L’autorisation de participation aux compétitions européennes de football est soumise à la condition sine qua none du respect du Fair Play Financier. Il s’agit d’un principe qui impose aux clubs européens de présenter un équilibre économique financier sur les trois dernières saisons sportives.

 

Plus simplement, il est demandé à ces derniers qu’ils ne dépensent pas plus que ce qu’ils gagnent.

 

Les uns critiquent le Fair Play Fianancier  dans al mesure où il porterait atteinte à la liberté de gestion des clubs sportifs, à la libre concurrence ou encore à la libre circulation des capitaux. les autres semblent trouver sa justification dans la préservation de l’équilibre sportif des compétitions constituant donc un motif d’intérêt général au regard du droit de la concurrence de l’Union européenne.

 

Ce règlement financier ne concerne pas uniquement le monde du football et trouve même ses origines dans les grandes ligues sportives américaines comme la NFL, la NHL ou encore la NBA qui avaient adopté dès le début, une politique de régulation financière dite de salary cap ayant notamment inspiré le rugby français. Cette volonté d’encadrer financièrement est,aujourd’hui une réalité et a tendance à concerner de plus en plus de sports.

 

L’instauration d’un Fair Play Financier en Formule 1 verra  jour le 1er Janvier 2021 et s’attachera à limiter le budget des écuries à 175 millions de dollars sur une période donnée.

 

Les raisons d’une telle mise en place suivent cependant une logique différente de celle des sports évoqués précédemment.

 

D’uen part, il y avait une volonté claire de mettre fin à la centralisation des forces économiques et sportives des écuries de pointe qui depuis des années, raflent tout sur leur passage. On constate par exemple qu’au cours des deux dernières saisons, seuls cinq coureurs pilotant l’un des trois top team du plateau ont été capables de remporter un grand prix.
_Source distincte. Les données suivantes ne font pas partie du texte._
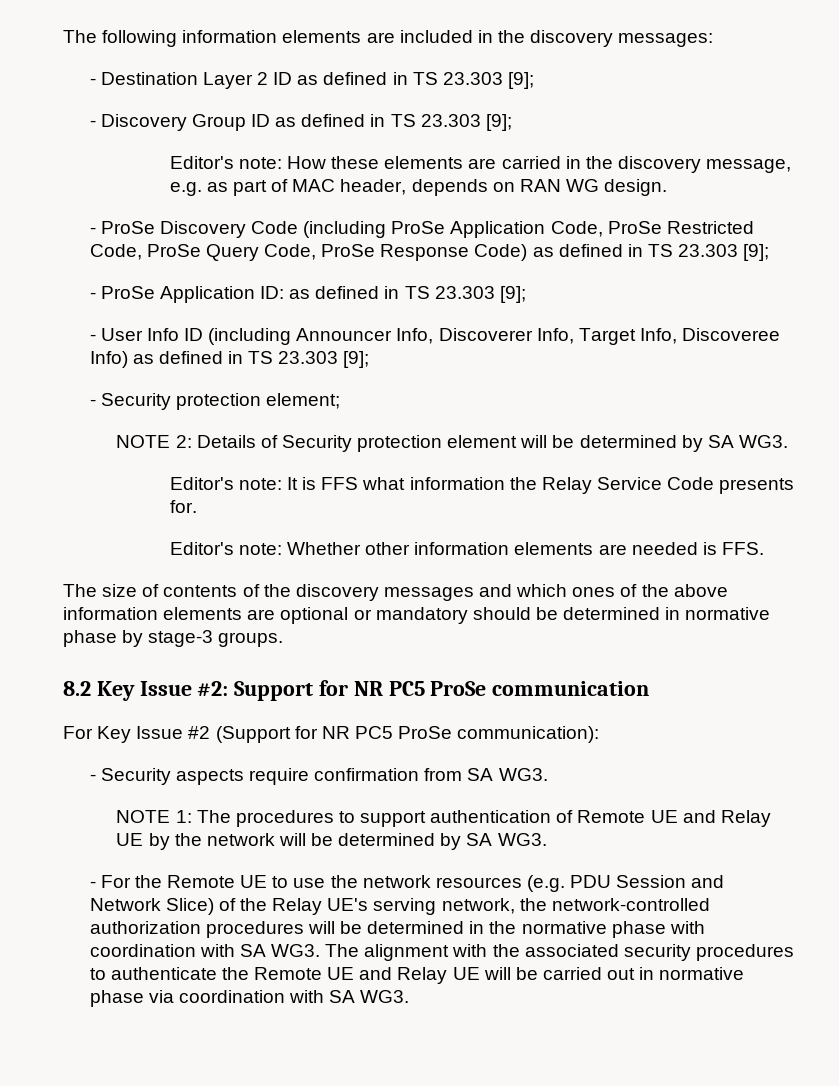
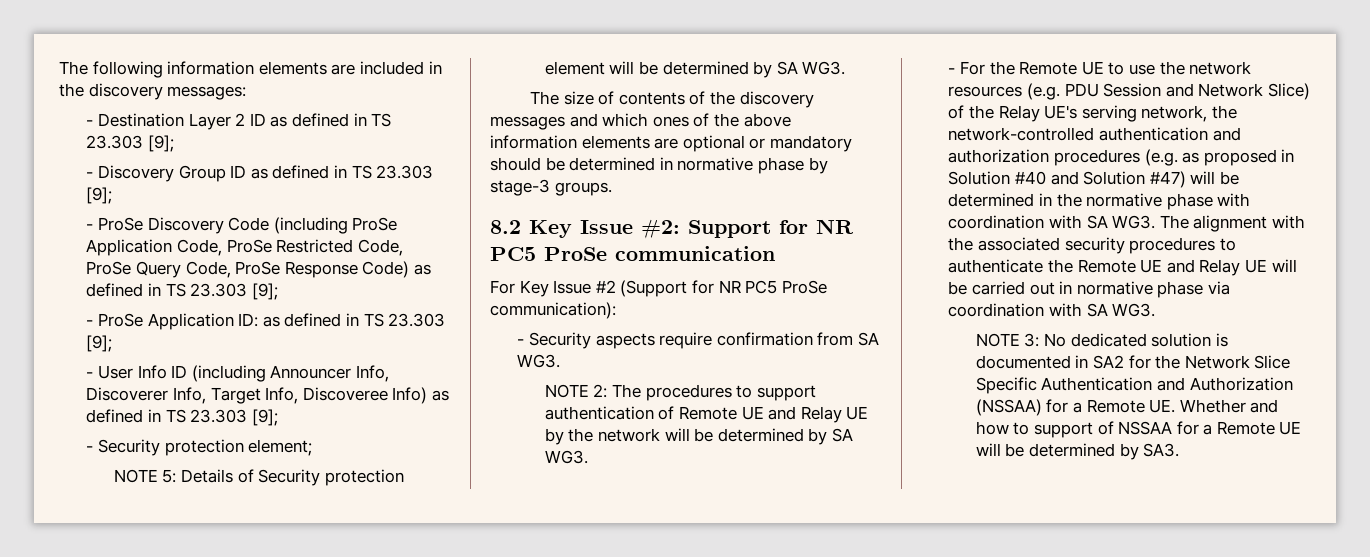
- Editor's note: How these elements are carried in the discovery message, e.g. as part of MAC header, depends on RAN WG design.
- NOTE 2: Details of Security protection element will be determined by SA WG3.
+ NOTE 5: Details of Security protection element will be determined by SA WG3.
- Editor's note: It is FFS what information the Relay Service Code presents for.
- Editor's note: Whether other information elements are needed is FFS.
- NOTE 1: The procedures to support authentication of Remote UE and Relay UE by the network will be determined by SA WG3.
+ NOTE 2: The procedures to support authentication of Remote UE and Relay UE by the network will be determined by SA WG3.
- - For the Remote UE to use the network resources (e.g. PDU Session and Network Slice) of the Relay UE's serving network, the network-controlled authorization procedures will be determined in the normative phase with coordination with SA WG3. The alignment with the associated security procedures to authenticate the Remote UE and Relay UE will be carried out in normative phase via coordination with SA WG3.
+ - For the Remote UE to use the network resources (e.g. PDU Session and Network Slice) of the Relay UE's serving network, the network-controlled authentication and authorization procedures (e.g. as proposed in Solution #40 and Solution #47) will be determined in the normative phase with coordination with SA WG3. The alignment with the associated security procedures to authenticate the Remote UE and Relay UE will be carried out in normative phase via coordination with SA WG3.
+ NOTE 3: No dedicated solution is documented in SA2 for the Network Slice Specific Authentication and Authorization (NSSAA) for a Remote UE. Whether and how to support of NSSAA for a Remote UE will be determined by SA3.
Dès lors, l’instauration d’une telle contrainte semble être susceptible de rebattre les cartes en termes de pure performance sportive.

 

D’autre part, cette réforme semble également capable d’engendre une réduction du coût global de la Formule 1 qui ne cesse d’augmenter depuis une dizaine d’années et ce notamment en raison du fait que les petites écuries tentent de suivre le rythme économique infernal des écuries de pointe.

 

Finalement, l’instauration du Fair Play Financier dans le monde de la Formule 1 se justifierait au regard du triptyque suivant :

 

  • Compétitivité,
  • qualité du spectacle,
  • et santé financière.

 

Cependant, cela sera-t-il suffisant pour remettre en cause l’hégémonie des grandes écuries ? Rien n’est moins sûr lorsque l’on regarde les conséquences du Fair Play Financier sur le football européen qui n’a de cesse d’accroître les inégalités entre les petits et grands clubs tout en renforçant la suprématie de ces derniers.